Australian Royal Commission and the Savile investigation: getting the truth out

AUSTRALIA/UNITED KINGDOM
The Conversation

Judy Courtin

With the year’s end tantalisingly close, Australia awaits the announcement of the Federal government’s terms of reference for the national Royal Commission into institutional responses to child sexual abuse.

The nature and breadth of these sex crimes and their alleged concealment is expected to be profound. As Australia prepares for its national inquiry, England is reeling from sexual abuse allegations “on an unprecedented scale”. A joint report, due early 2013, by the Metropolitan Police and the children’s charity, NSPCC, will reveal the findings of their ten-week investigation into the former BBC celebrity, Jimmy Savile. Savile faced multiple allegations of child sex offences before his death, but no prosecutions.

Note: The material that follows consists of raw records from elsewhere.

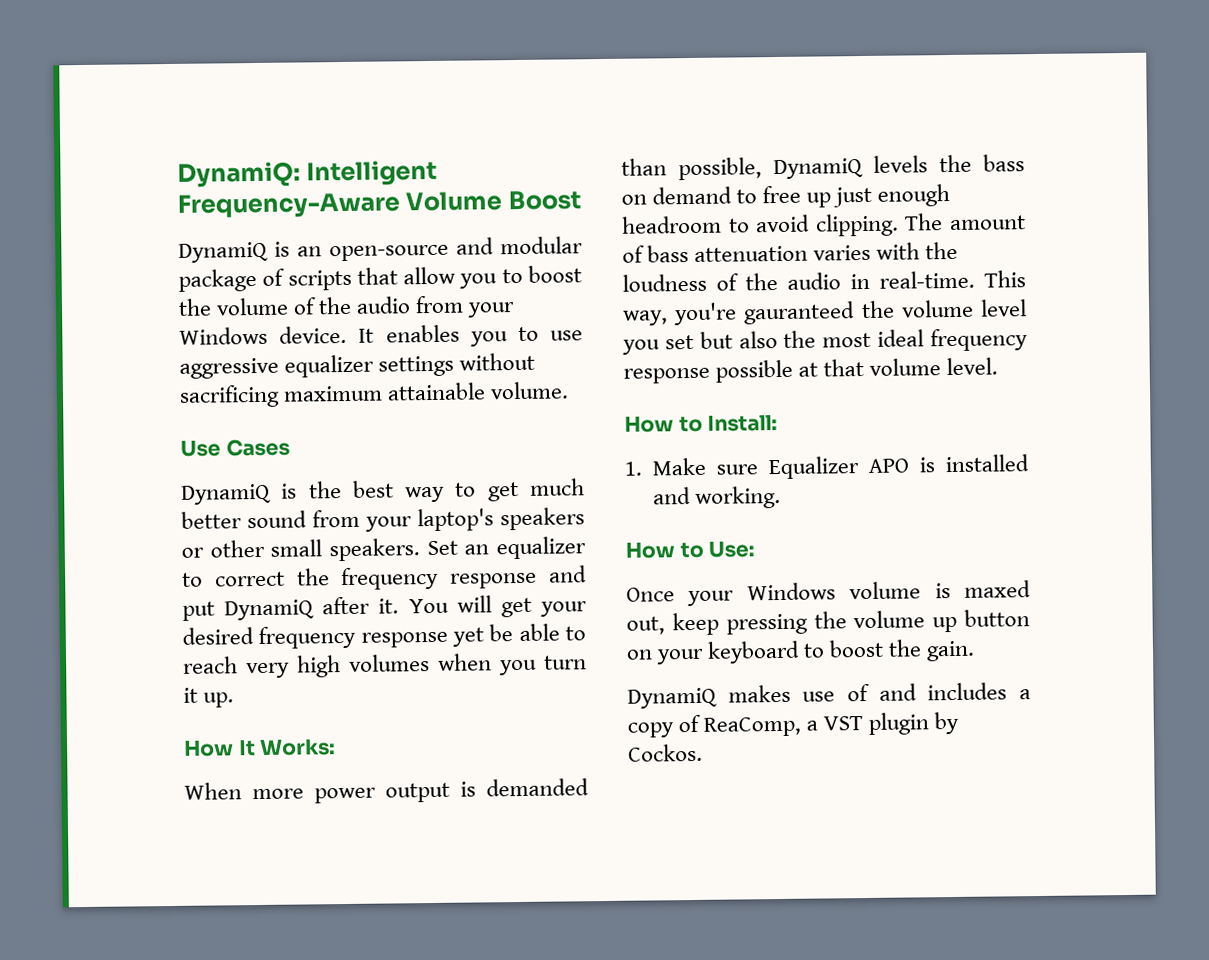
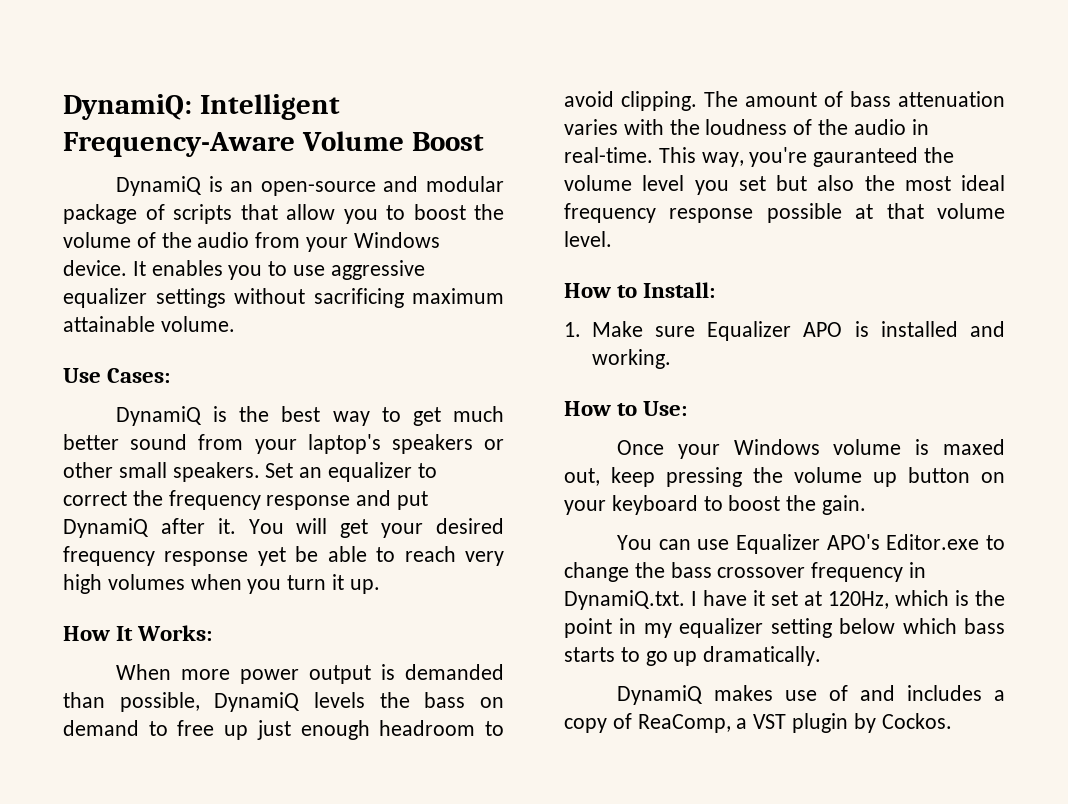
[225,438,290,457] Cases -> [107,368,171,383] Cases:
(976, 651) none -> [616,534,1005,554] [564,562,927,582] [564,590,1005,610] [564,618,1005,638] [564,646,822,666] // You can use Equalizer APO's Editor.exe to change the bass crossover frequency in DynamiQ.txt. I have it set at 120Hz, which is the point in my equalizer setting below which bass starts to go up dramatically.

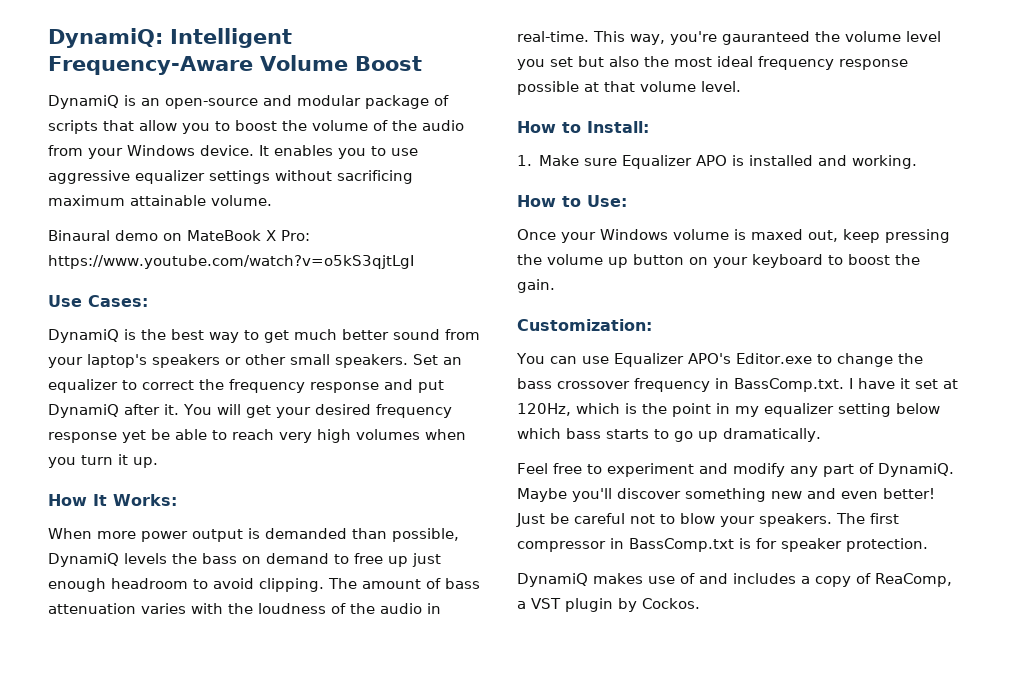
(235, 324) none -> [48,230,310,241] [48,255,414,269] // Binaural demo on MateBook X Pro: https://www.youtube.com/watch?v=o5kS3qjtLgI
(867, 505) none -> [517,319,652,331] // Customization:
[564,590,685,610] DynamiQ.txt. -> [734,378,844,392] BassComp.txt.
(822, 656) none -> [517,463,954,477] [517,488,935,502] [516,513,899,527] [517,538,928,552] // Feel free to experiment and modify any part of DynamiQ. Maybe you'll discover something new and even better! Just be careful not to blow your speakers. The first compressor in BassComp.txt is for speaker protection.

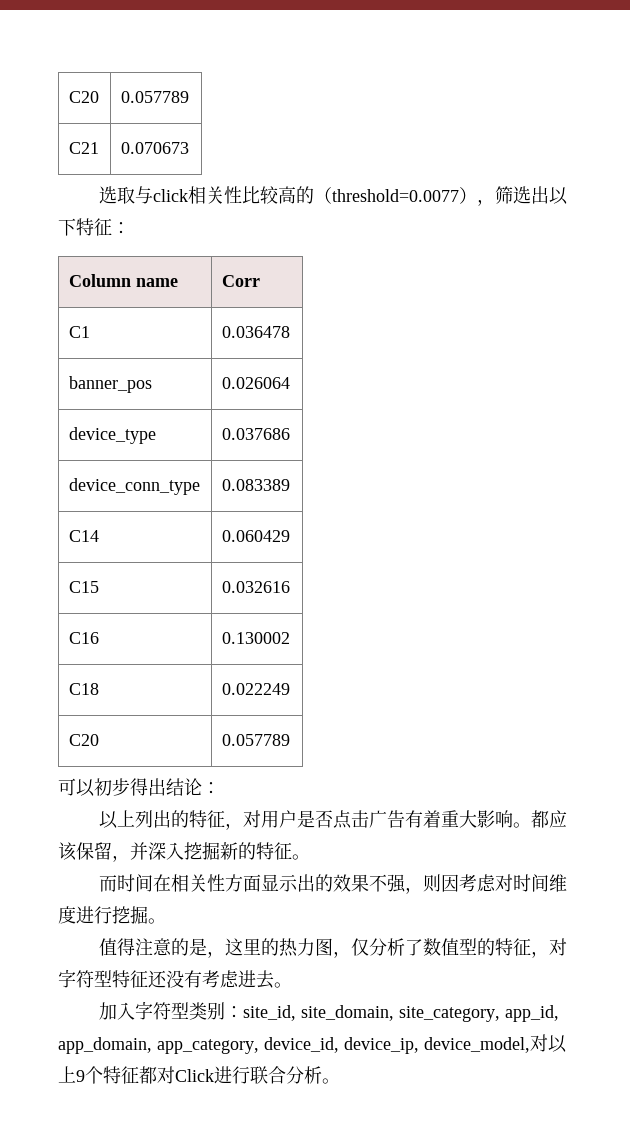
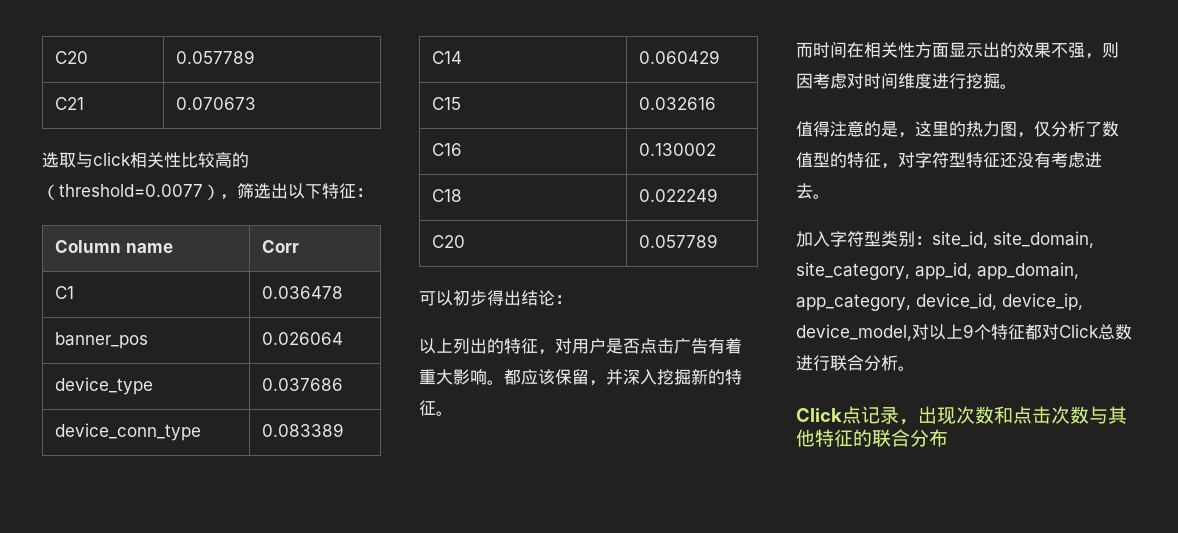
(214, 1075) none -> [1098,324,1132,340] 总数
(340, 1081) none -> [796,406,1127,425] [796,429,948,447] // Click点记录，出现次数和点击次数与其他特征的联合分布

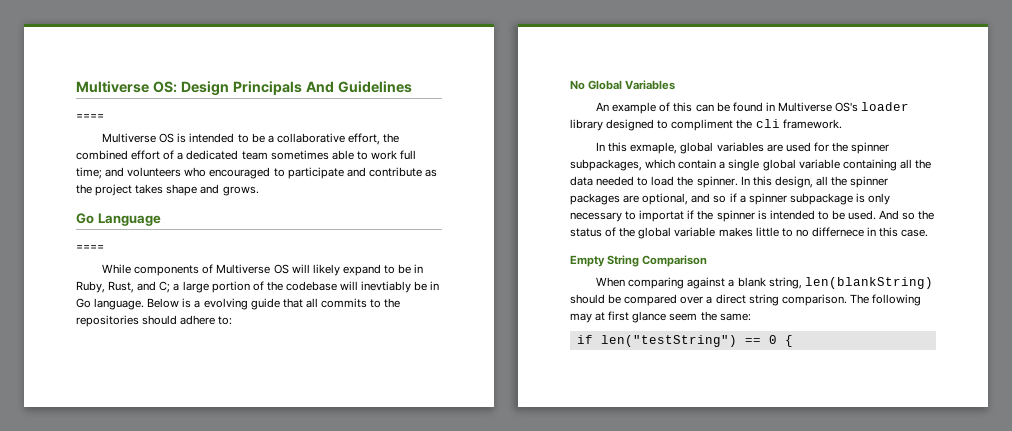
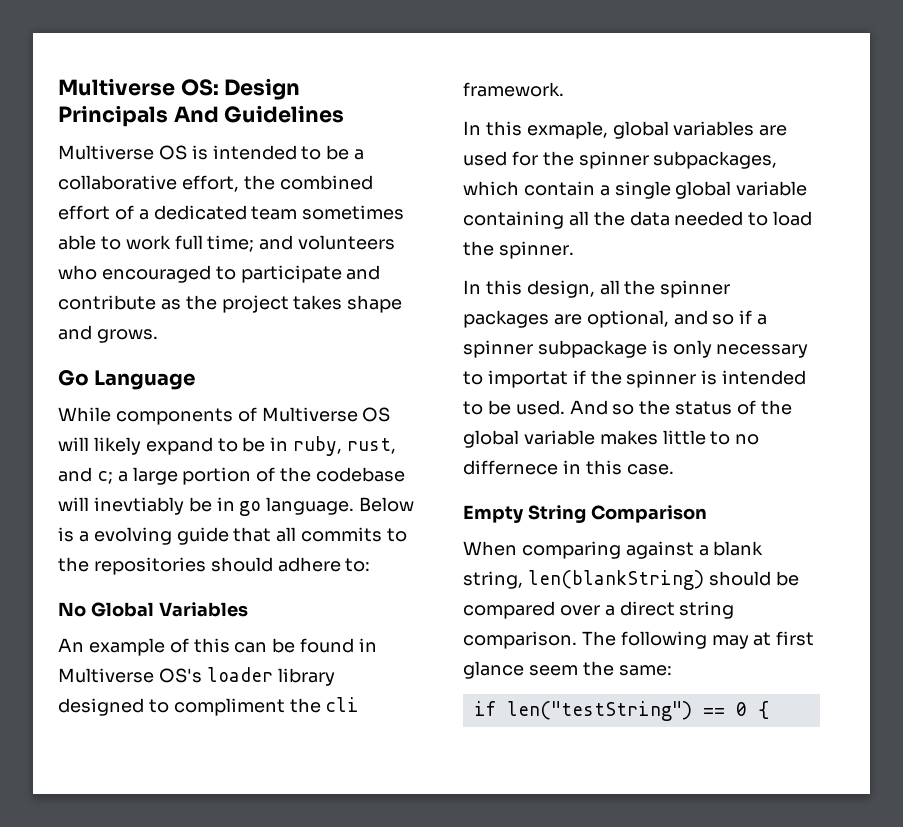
[76,114,104,119] // ==== -> (345, 114) none
[76,245,104,250] // ==== -> (196, 380) none
[76,281,171,293] Ruby, Rust, and C; -> [293,436,397,456] [58,467,113,484] ruby, rust, and c;
[76,298,91,308] Go -> [239,501,262,516] go
(738, 182) none -> (574, 250) //

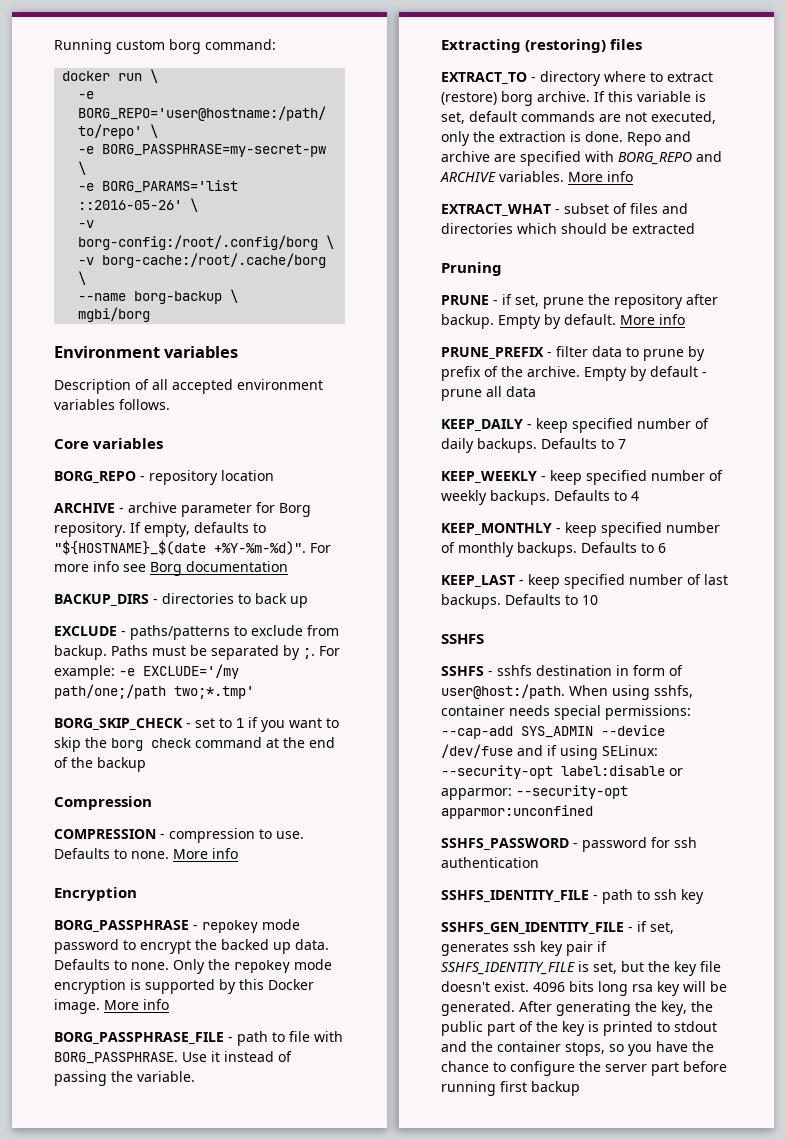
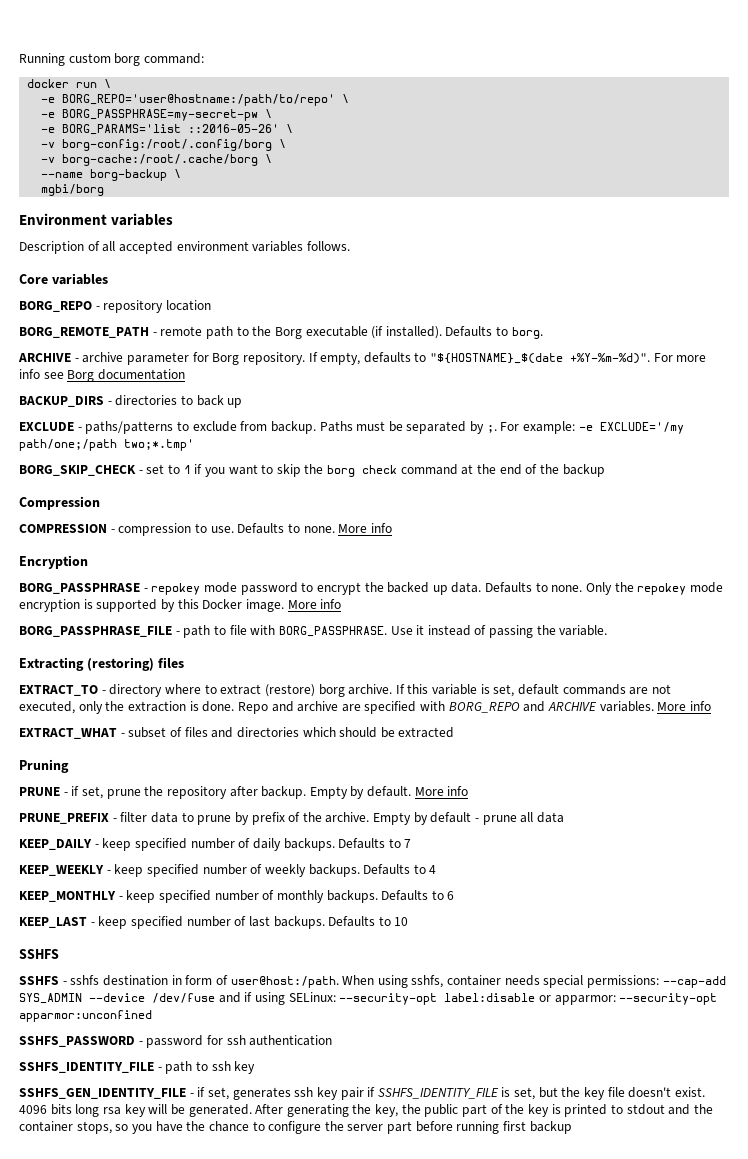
(274, 475) none -> [19,326,543,339] // BORG_REMOTE_PATH - remote path to the Borg executable (if installed). Defaults to borg.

The head of this investigation, Commander Peter Spindler, revealed an astonishing 450 people have made sexual abuse allegations against Savile. Although this “scoping exercise”, named Operation Yewtree, into the alleged assaults by Savile has been completed, police continue investigations into the allegations of another 139 victims of alleged sexual assaults committed by other high profile celebrities in the UK.

What do the Australian Royal Commission into religious institutions and the English investigations into high profile celebrities have in common?

First, the majority of the crimes being dealt with are historic in that, broadly, they were committed between the 1960s and the 1990s.